More than 96 percent of black voters in Georgia—a state that Democrats claimed was enforcing "Jim Crow 2.0"— said their voting experience in 2022 was "good" or "excellent," according to a new poll.
More than 91 percent of black voters also said their voting experience had either improved or not changed since Republican governor Brian Kemp signed into law election integrity measures, polling from the University of Georgia found. Zero percent of black respondents said their voting experience was "poor," compared with 0.9 percent of white respondents.
The polling comes after President Joe Biden claimed last year that the state's 2021 voting reform law—which required ID for absentee voting and regulated ballot drop boxes, among other measures—discriminated against black voters, calling it "Jim Crow 2.0." During her latest gubernatorial campaign, failed Democratic candidate Stacey Abrams repeatedly echoed Biden's claim, calling Georgia "the worst state in the country."
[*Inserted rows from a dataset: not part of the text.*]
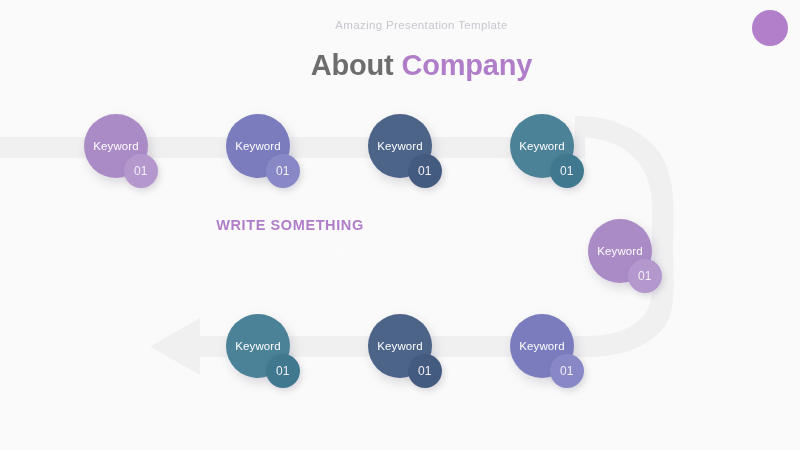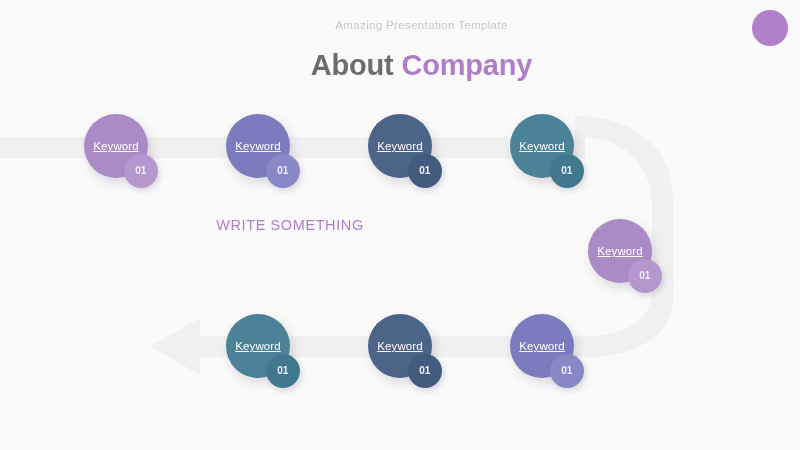--- a/index.html
+++ b/index.html
@@ -38,35 +38,34 @@
   #ribbon { position:absolute; left:0; top:0; width:800px; height:450px; }
 
   
   .node { position:absolute; width:0; height:0; }
   .bubble {
     position:absolute; border-radius:50%;
     display:flex; align-items:center; justify-content:center;
     color:#fdfdfe; font-size:11.5px; font-weight:400;
     letter-spacing:.1px; white-space:nowrap;
     box-shadow:3px 5px 11px rgba(90,80,110,.20);
-    text-decoration:underline;
   }
   .badge {
     position:absolute; border-radius:50%;
     display:flex; align-items:center; justify-content:center;
-    color:#f3eef7; font-size:10px; font-weight:700;
+    color:#f3eef7; font-size:12px; font-weight:400;
     box-shadow:2px 3px 6px rgba(90,80,110,.20);
   }
 
   
   #center-text {
     position:absolute; left:130px; top:216px; width:320px; text-align:center;
   }
   #ct-head {
-    font-size:14.5px; font-weight:normal; color:#b07ec8;
+    font-size:14.5px; font-weight:bold; color:#b07ec8;
     letter-spacing:.6px; line-height:18px;
   }
   #ct-body {
     margin-top:10px; font-size:8.4px; line-height:15px;
     color:#fcfbfd; letter-spacing:.1px;
   }
   #ct-body div { white-space:nowrap; }
 </style>
 </head>
 <body>

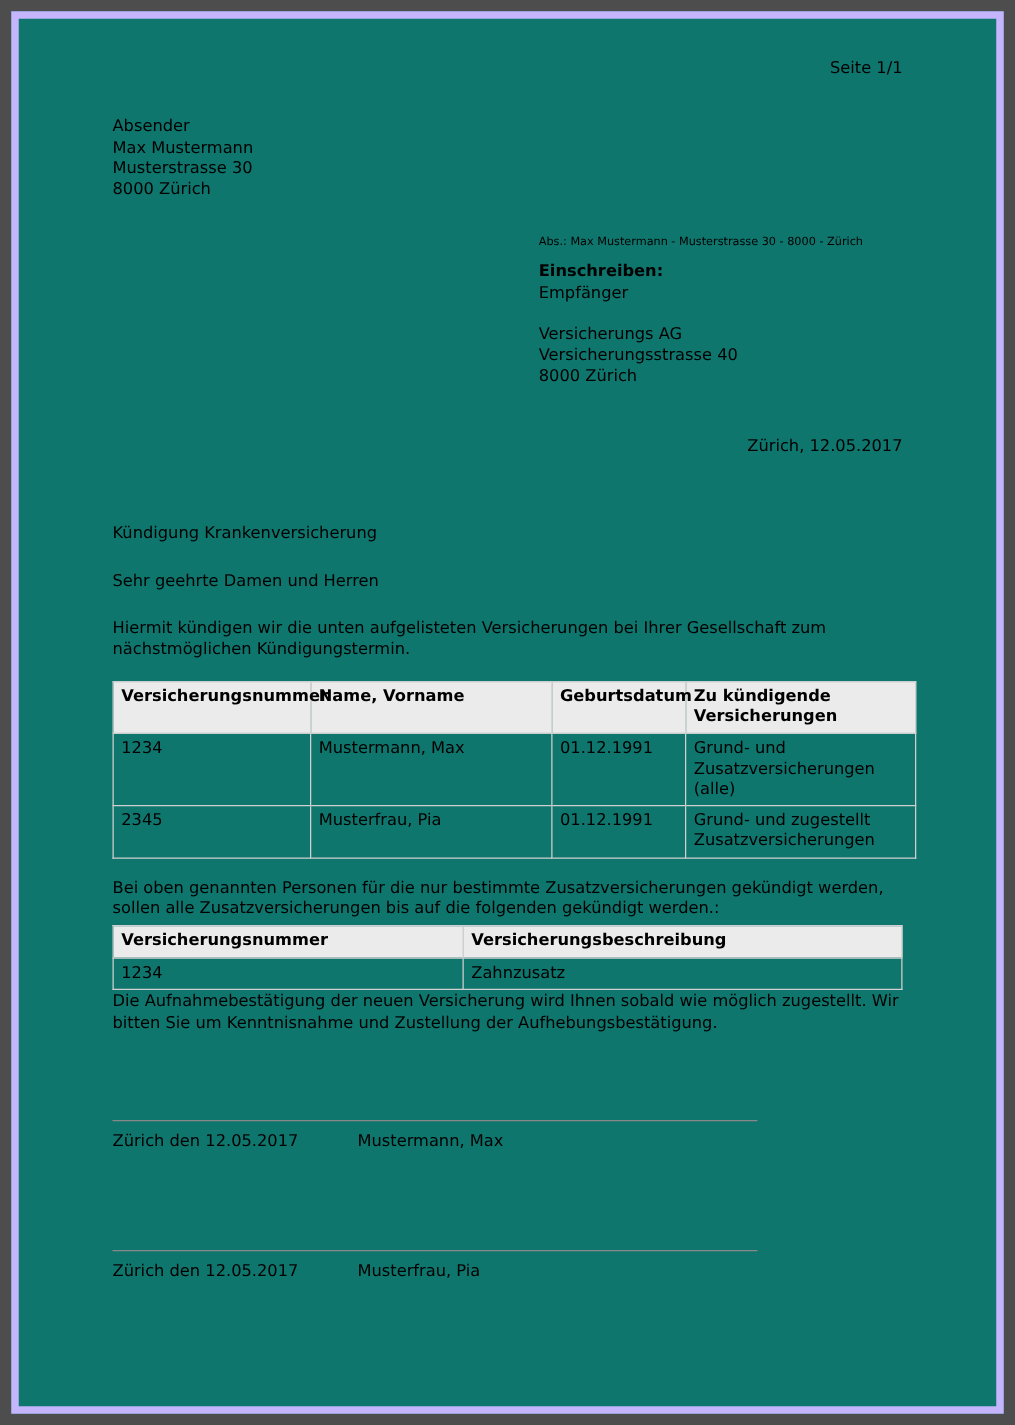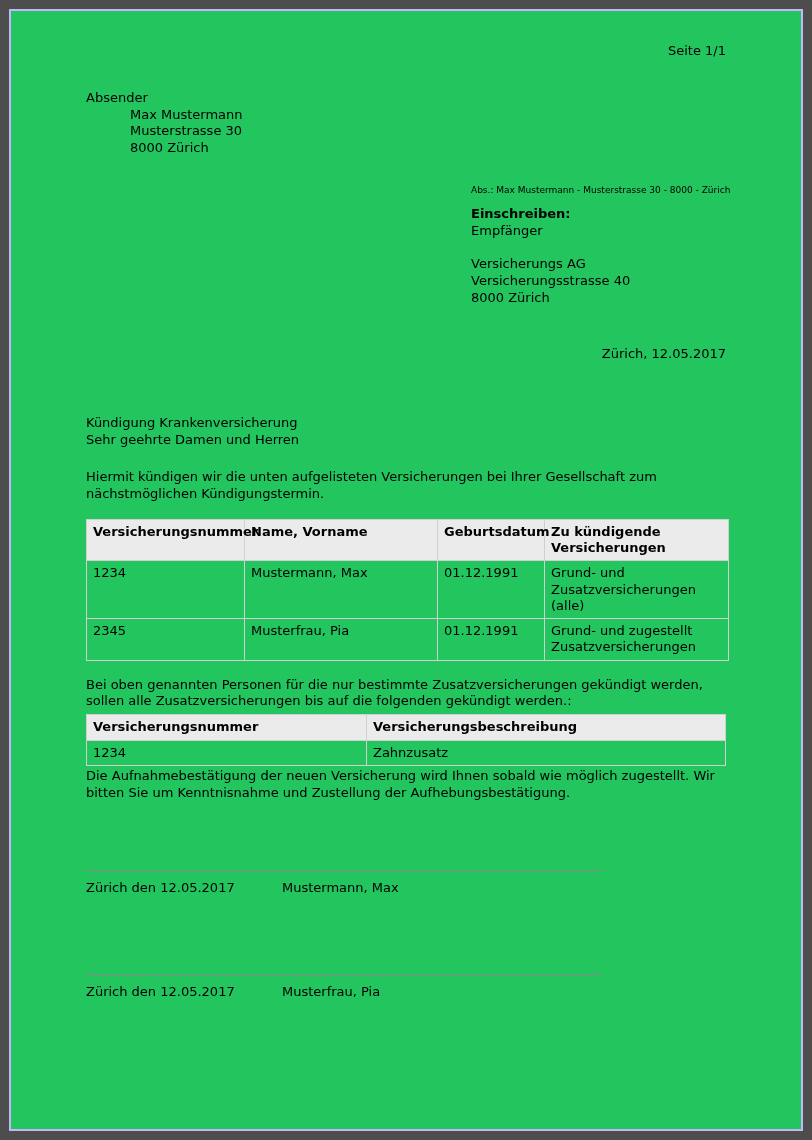--- a/index.html
+++ b/index.html
@@ -6,56 +6,56 @@
   body {
     background: #4d4d4d;
     font-family: "DejaVu Sans", "Liberation Sans", sans-serif;
     color: #000;
     width: 812px;
     height: 1140px;
     box-sizing: border-box;
     padding: 9px;
   }
   .page {
-    background: #22c55e;
-    border: 2px solid #c4b5fd;
+    background: #0f766e;
+    border: 6px solid #c4b5fd;
     width: 100%;
     height: 100%;
     box-sizing: border-box;
     padding: 32px 75px 40px 75px;
     font-size: 13px;
     line-height: 1.3;
     overflow: hidden;
   }
   .page-number {
     text-align: right;
     margin-bottom: 30px;
   }
   .sender-label { }
-  .address-block div { line-height: 1.28; margin-left: 44px; }
+  .address-block div { line-height: 1.28; }
   .recipient {
     margin-left: 341px;
     margin-top: 28px;
   }
   .abs-line {
     font-size: 9px;
     margin-bottom: 10px;
     white-space: nowrap;
   }
   .bold { font-weight: bold; }
   .blank-line { height: 17px; }
   .date-line {
     text-align: right;
     margin-top: 40px;
   }
   .subject {
     font-weight: normal;
     margin-top: 52px;
   }
-  .salutation { }
+  .salutation { margin-top: 22px; }
   .para {
     margin: 20px 0 0 0;
   }
   table.tbl {
     border-collapse: collapse;
     width: 100%;
     margin-top: 16px;
     table-layout: fixed;
     font-size: 13px;
   }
A federal judge this month ordered Abrams's nonprofit, Fair Fight Action, to reimburse the state of Georgia more than $200,000 in legal fees over a suit that alleged the state suppressed minority voters, the Washington Free Beacon reported:
Abrams founded the group after losing [in 2018] to then-secretary of state Kemp, who she claimed used his position to disenfranchise minority voters in the lead-up to the election. A federal judge in late September ruled against Fair Fight Action on all counts following a four-year legal battle, saying the group provided no direct evidence that Georgia voters struggled to vote in the election.
Fair Fight Action must repay $192,628.85 in transcription fees and $38,674.86 in copying costs that Georgia incurred in defending itself against the group's lawsuit, according to a bill of costs submitted Tuesday by the U.S. District Court for the Northern District of Georgia.
Abrams continued to claim that black voters faced state-sanctioned voter suppression even as African-American turnout reached record highs in 2022.
"We know that increased turnout has nothing to do with suppression," Abrams said.
Major League Baseball relocated its All-Star Game from Atlanta in 2021 over Democrats' accusations of voter suppression, costing the state $100 million in tourism revenue.